Без мата, без агрессии, под песню «Хотят ли русские войны» и почти без лапанья, за ту же самую десятку денег через трубку заправили бак и еще дали канистру. Самая восхитительная неожиданность произошла уже зa Харьковом, когда за светскими девушками погналась украинская милиция. Предъявите документы, кричали они, а какие к черту документы, у них не было никаких документов! За рулем была Танька Фалькон и неслась, надо признать, как сокол. Однако от «Волги» с форсированным двигателем не уйдешь, так им потом уже сказали, а до этого девушки мчали, не имея ни малейшего понятия о форсированных двигателях. Танька, чтобы уйти от погони, умудрилась втереться в колонну самосвалов. В этой колонне ехали довольно долго, бурно хохоча без всяких документов. Все знают, что утром бывает такой час, когда человека кружит какой-то несусветный юмор. Именно в такой час и можно оторваться от погони. «Волга», похоже, стала отставать, как вдруг ужасный удар потряс нашу «антилопу-гну», удар прямо в лобовое стекло, и мы затряслись, засыпанные осколками. Уважаемые работники милиции потом объяснили, что случилось. Из-под колеса идущего впереди самосвала вырвался посланник ада, кусок бетона. Чудесное спасение двух миловидных душ, как объяснили сотрудники, произошло только благодаря водительскому мастерству Тушинской Татьяны Аполлинариевны, если можно судить по завалящему старорежимному профсоюзному билету. А вы не родственниками ли будете поэту Яну, которого вчера слушали по телевизору и лицезрели, даже не подозревая, что супруга будет утром пересекать наш участок. Теперь скажите, дамочки, вставляться будем? Это еще что такое, товарищи офицеры? Да ведь без стекла-то нельзя продолжать по пути следования. Надо вставиться. Да неужто у вас тут стекла вставляют? Боюсь соврать, девушки, этого пока не вставляют. Давайте-ка пока что оформляться в тени лесозащитной полосы с внутренней стороны. Нет, пробу на алкоголь мы проводить не будем, ограничимся только устным внушением, что за рулем пить нельзя. А вот за британский джин вам товарищеское спасибо, его мы выпьем вечером в домашней обстановке, с чудесными воспоминаниями в ваш поэтический адрес. Хорошей вам дороги без ветрового стекла! Капитан Дремченко, старший лейтенант Ясень. Ну вот, а далее по пути следования мы ехали в потоке ветра; продулись основательно!

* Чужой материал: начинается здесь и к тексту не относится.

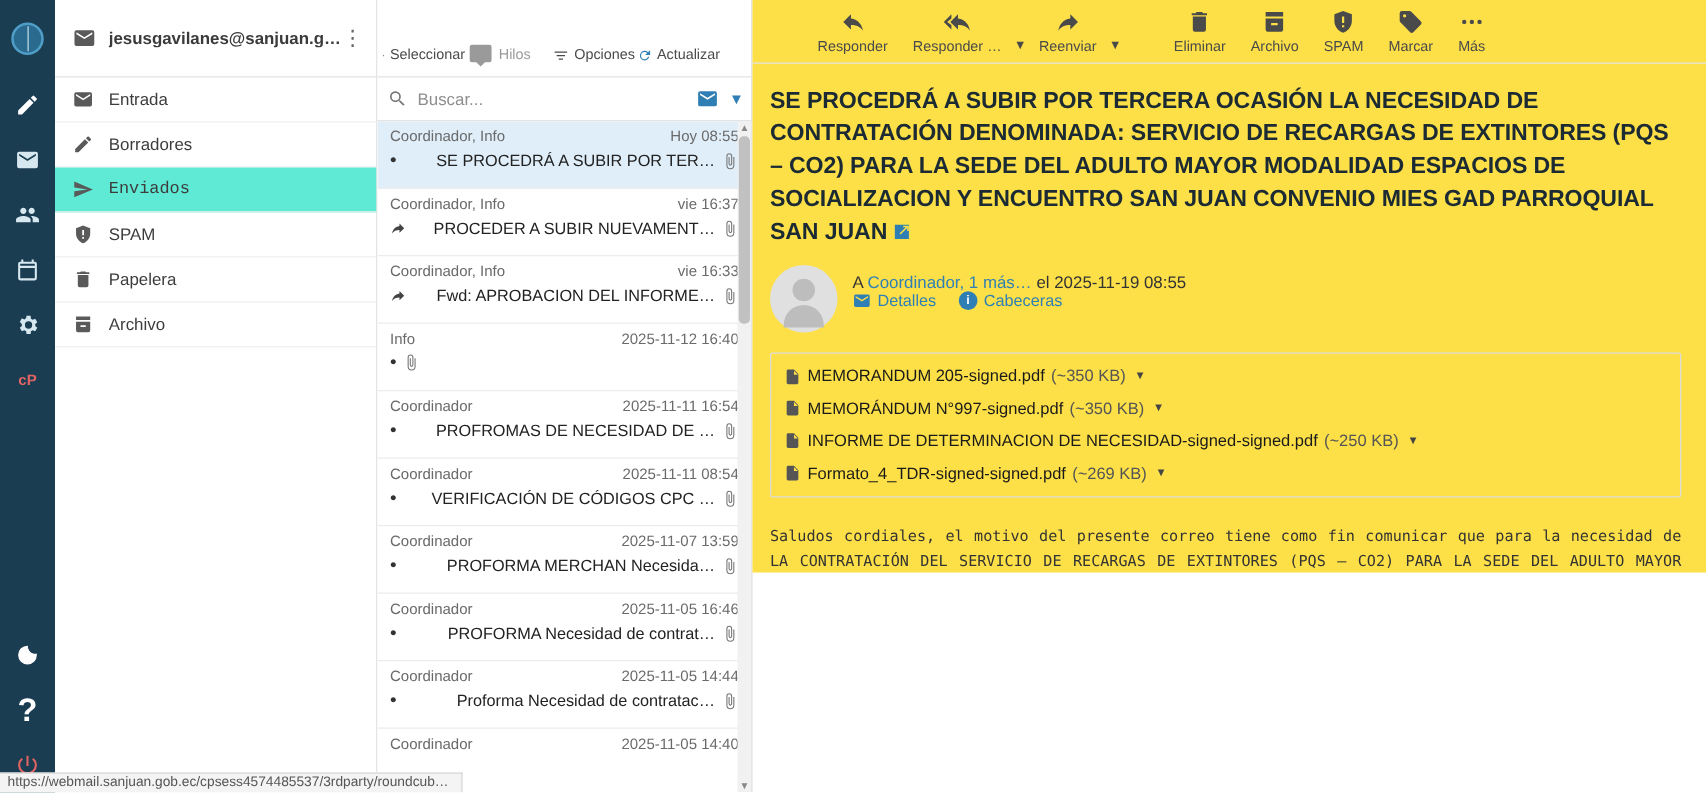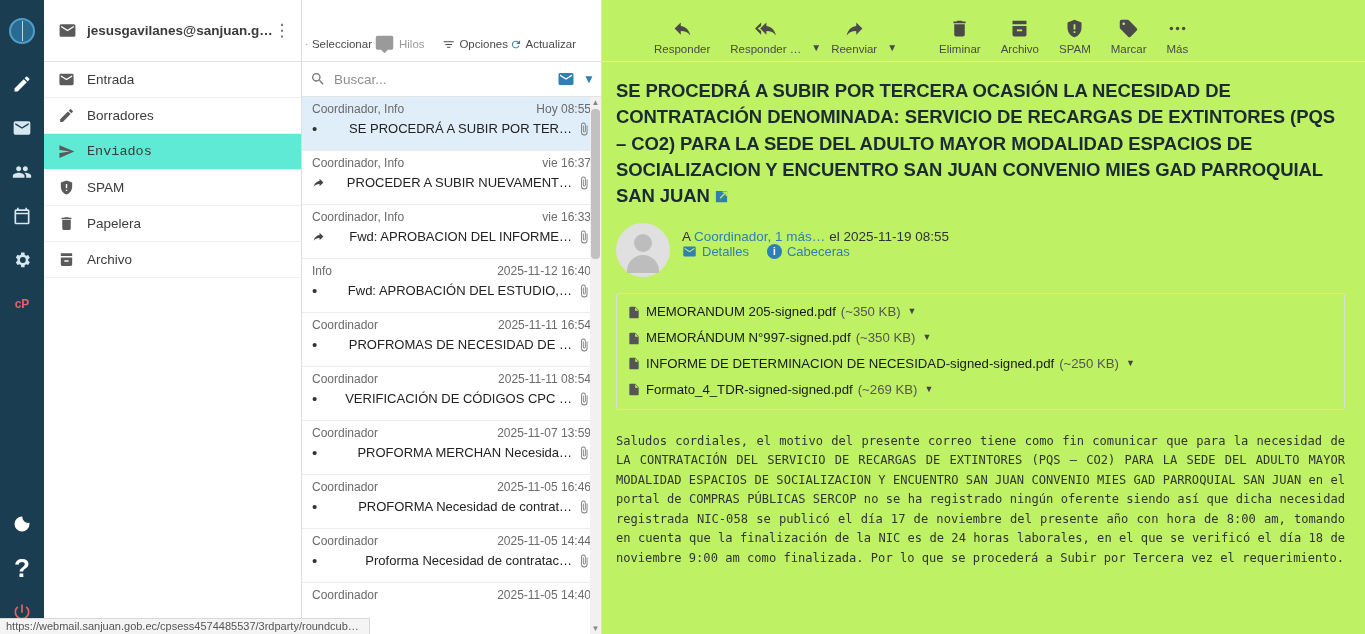--- a/index.html
+++ b/index.html
@@ -152,21 +152,21 @@
     gap: 6px; padding-right: 6px; font-size: 12px; color: #555;
     border-top: 1px solid #e3e3e3; background: #fff;
   }
   .pager .page-box {
     width: 30px; height: 19px; border: 1px solid #bbb; background: #fff;
     text-align: center; font-size: 12px; line-height: 18px; color: #333;
   }
   .pager .nav { color: #555; font-size: 13px; padding: 0 2px; }
 
   
-  .reader { flex: 1 1 auto; height: 634px; display: flex; flex-direction: column; background: #bef264; }
+  .reader { flex: 1 1 auto; height: 458px; display: flex; flex-direction: column; background: #fde047; }
   .reader-toolbar {
     height: 62px; display: flex; align-items: flex-end; gap: 0;
     border-bottom: 1px solid #e3e3e3; padding: 0 0 6px 10px;
   }
   .rbtn {
     display: flex; flex-direction: column; align-items: center; gap: 4px;
     color: #4a4a4a; font-size: 11.5px; padding: 0 10px;
     white-space: nowrap;
   }
   .rbtn svg { width: 21px; height: 21px; fill: #4a4a4a; }
@@ -422,21 +422,20 @@
         </div>
       </div>
 
       <div class="msg">
         <div class="msg-top">
             <div class="msg-from">Info</div>
             <div class="msg-date">2025-11-12 16:40</div>
           </div>
         <div class="msg-bot">
           <span class="msg-dot">•</span>
-          <span class="msg-subj">Fwd: APROBACIÓN DEL ESTUDIO,…</span>
           <svg class="msg-clip" viewBox="0 0 24 24">
               <path d="M16.5 6v11.5a4 4 0 0 1-8 0V5a2.5 2.5 0 0 1 5 0v10.5a1 1 0 0 1-2 0V6H10v9.5a2.5 2.5 0 0 0 5 0V5a4 4 0 0 0-8 0v12.5a5.5 5.5 0 0 0 11 0V6h-1.5z"></path>
             </svg>
         </div>
       </div>
 
       <div class="msg">
         <div class="msg-top">
             <div class="msg-from">Coordinador</div>
             <div class="msg-date">2025-11-11 16:54</div>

Когда Ян приблизился к своим близким душам, обе ели арбузные полумесяцы, форс-мажорно отобранные у Галипольского и Харцевича, то есть у двух монархистов из Института мировой литературы.
— Ну, давайте, синьоры, я и вас запечатлею по случаю прибытия в республику Карадаг! — щелчок, жужжание, предьявление фотодокумента.
— Мне кажется, я тут похожа на какого-то порочного ребенка, — задумчиво сказала Нэлла.
— А я себе очень нравлюсь! — воскликнула Таня. — Я вижу в себе что-то монпарнасское! А теперь, Янк, покажи-ка нам свою Зарю! Я хочу ее сравнить с Нэлкой!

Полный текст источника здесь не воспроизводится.